[Exercise brief]: Would you return the lines between the one holding "Milex 5-in-1 Patisserie Stand Mixer Slicer: 4" and the one holding "ordered by: Christian Chen -> Andrea Hunt", inclusive, and only those, exactly as they stand in the listing below?

# # #

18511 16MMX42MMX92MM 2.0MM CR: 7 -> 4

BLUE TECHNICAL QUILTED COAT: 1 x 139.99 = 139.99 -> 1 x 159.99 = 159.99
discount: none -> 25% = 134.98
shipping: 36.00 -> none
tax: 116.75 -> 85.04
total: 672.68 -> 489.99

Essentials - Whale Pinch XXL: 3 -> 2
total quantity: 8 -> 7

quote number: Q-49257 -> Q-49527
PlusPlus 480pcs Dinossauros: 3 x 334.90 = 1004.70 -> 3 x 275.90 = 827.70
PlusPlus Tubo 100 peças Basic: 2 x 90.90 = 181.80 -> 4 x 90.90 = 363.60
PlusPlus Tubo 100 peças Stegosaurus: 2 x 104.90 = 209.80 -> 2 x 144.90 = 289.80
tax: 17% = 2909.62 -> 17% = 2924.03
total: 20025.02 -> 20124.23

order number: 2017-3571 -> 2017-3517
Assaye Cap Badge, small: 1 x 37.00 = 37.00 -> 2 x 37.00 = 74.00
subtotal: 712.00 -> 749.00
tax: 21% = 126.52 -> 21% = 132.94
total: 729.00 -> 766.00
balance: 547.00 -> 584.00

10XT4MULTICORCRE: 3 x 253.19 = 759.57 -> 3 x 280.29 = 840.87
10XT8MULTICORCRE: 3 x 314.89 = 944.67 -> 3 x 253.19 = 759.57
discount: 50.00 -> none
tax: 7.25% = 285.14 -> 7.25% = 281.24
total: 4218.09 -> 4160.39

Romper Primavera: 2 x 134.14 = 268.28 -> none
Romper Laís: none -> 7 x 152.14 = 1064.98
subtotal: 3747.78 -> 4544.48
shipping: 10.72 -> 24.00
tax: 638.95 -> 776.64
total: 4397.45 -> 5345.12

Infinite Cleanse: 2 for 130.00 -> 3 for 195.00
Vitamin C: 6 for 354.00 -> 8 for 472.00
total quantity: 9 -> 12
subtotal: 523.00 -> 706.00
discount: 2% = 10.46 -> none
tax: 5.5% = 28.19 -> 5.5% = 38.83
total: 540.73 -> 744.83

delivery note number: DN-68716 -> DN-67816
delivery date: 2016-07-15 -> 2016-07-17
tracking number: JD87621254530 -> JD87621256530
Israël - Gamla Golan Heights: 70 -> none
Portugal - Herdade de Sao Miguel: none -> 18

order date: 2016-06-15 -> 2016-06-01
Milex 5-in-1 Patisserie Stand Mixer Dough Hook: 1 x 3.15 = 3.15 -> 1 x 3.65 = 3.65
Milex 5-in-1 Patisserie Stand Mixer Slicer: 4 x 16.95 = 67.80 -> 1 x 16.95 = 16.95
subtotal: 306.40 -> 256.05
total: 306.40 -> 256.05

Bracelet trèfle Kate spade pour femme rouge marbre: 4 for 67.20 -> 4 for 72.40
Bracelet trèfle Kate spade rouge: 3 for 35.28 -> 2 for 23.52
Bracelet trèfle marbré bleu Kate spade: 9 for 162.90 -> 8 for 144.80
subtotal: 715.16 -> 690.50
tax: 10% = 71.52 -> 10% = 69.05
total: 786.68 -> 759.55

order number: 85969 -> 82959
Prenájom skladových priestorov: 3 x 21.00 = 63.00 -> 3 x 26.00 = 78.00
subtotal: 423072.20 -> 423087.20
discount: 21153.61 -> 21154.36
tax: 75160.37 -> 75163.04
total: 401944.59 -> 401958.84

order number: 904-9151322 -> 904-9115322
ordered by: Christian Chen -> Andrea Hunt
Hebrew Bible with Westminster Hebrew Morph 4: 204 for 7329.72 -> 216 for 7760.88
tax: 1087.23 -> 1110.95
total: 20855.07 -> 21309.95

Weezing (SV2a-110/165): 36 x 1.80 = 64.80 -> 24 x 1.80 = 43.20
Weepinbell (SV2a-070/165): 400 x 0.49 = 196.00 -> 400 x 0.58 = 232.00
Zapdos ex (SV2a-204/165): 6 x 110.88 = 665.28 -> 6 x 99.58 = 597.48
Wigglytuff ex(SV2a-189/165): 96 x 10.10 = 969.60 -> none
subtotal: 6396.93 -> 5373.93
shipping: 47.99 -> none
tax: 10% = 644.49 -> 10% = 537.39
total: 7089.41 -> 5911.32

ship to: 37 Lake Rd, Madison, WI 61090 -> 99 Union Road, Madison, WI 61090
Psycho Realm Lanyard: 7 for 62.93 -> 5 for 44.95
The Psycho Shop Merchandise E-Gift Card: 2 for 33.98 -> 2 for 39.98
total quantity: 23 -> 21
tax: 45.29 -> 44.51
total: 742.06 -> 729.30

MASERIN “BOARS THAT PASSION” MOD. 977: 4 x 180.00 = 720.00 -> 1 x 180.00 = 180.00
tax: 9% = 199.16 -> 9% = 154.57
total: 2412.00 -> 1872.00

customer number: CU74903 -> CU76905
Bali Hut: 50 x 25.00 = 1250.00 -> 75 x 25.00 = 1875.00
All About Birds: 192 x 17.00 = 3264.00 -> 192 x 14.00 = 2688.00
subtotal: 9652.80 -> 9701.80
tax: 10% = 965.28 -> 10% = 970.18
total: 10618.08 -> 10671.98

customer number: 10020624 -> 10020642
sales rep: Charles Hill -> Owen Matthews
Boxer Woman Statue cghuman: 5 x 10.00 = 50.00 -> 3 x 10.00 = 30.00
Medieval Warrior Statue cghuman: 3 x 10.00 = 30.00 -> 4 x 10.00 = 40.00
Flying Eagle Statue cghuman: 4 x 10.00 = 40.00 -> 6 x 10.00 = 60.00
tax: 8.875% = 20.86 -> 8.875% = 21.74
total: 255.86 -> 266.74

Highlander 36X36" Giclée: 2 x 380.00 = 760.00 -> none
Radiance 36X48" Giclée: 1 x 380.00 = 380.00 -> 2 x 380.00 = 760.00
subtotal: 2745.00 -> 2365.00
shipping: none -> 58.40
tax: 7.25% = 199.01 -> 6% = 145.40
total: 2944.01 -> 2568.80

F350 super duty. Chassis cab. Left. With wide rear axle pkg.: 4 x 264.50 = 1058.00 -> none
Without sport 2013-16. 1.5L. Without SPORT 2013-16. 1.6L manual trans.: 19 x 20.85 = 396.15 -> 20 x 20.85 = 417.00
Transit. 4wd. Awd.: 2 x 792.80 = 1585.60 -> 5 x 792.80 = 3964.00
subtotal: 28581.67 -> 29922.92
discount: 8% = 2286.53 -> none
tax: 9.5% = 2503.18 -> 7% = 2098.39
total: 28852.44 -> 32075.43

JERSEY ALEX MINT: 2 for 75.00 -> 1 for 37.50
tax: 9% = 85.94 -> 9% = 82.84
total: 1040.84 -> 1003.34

# # #

[Reply]:
Milex 5-in-1 Patisserie Stand Mixer Slicer: 4 x 16.95 = 67.80 -> 1 x 16.95 = 16.95
subtotal: 306.40 -> 256.05
total: 306.40 -> 256.05

Bracelet trèfle Kate spade pour femme rouge marbre: 4 for 67.20 -> 4 for 72.40
Bracelet trèfle Kate spade rouge: 3 for 35.28 -> 2 for 23.52
Bracelet trèfle marbré bleu Kate spade: 9 for 162.90 -> 8 for 144.80
subtotal: 715.16 -> 690.50
tax: 10% = 71.52 -> 10% = 69.05
total: 786.68 -> 759.55

order number: 85969 -> 82959
Prenájom skladových priestorov: 3 x 21.00 = 63.00 -> 3 x 26.00 = 78.00
subtotal: 423072.20 -> 423087.20
discount: 21153.61 -> 21154.36
tax: 75160.37 -> 75163.04
total: 401944.59 -> 401958.84

order number: 904-9151322 -> 904-9115322
ordered by: Christian Chen -> Andrea Hunt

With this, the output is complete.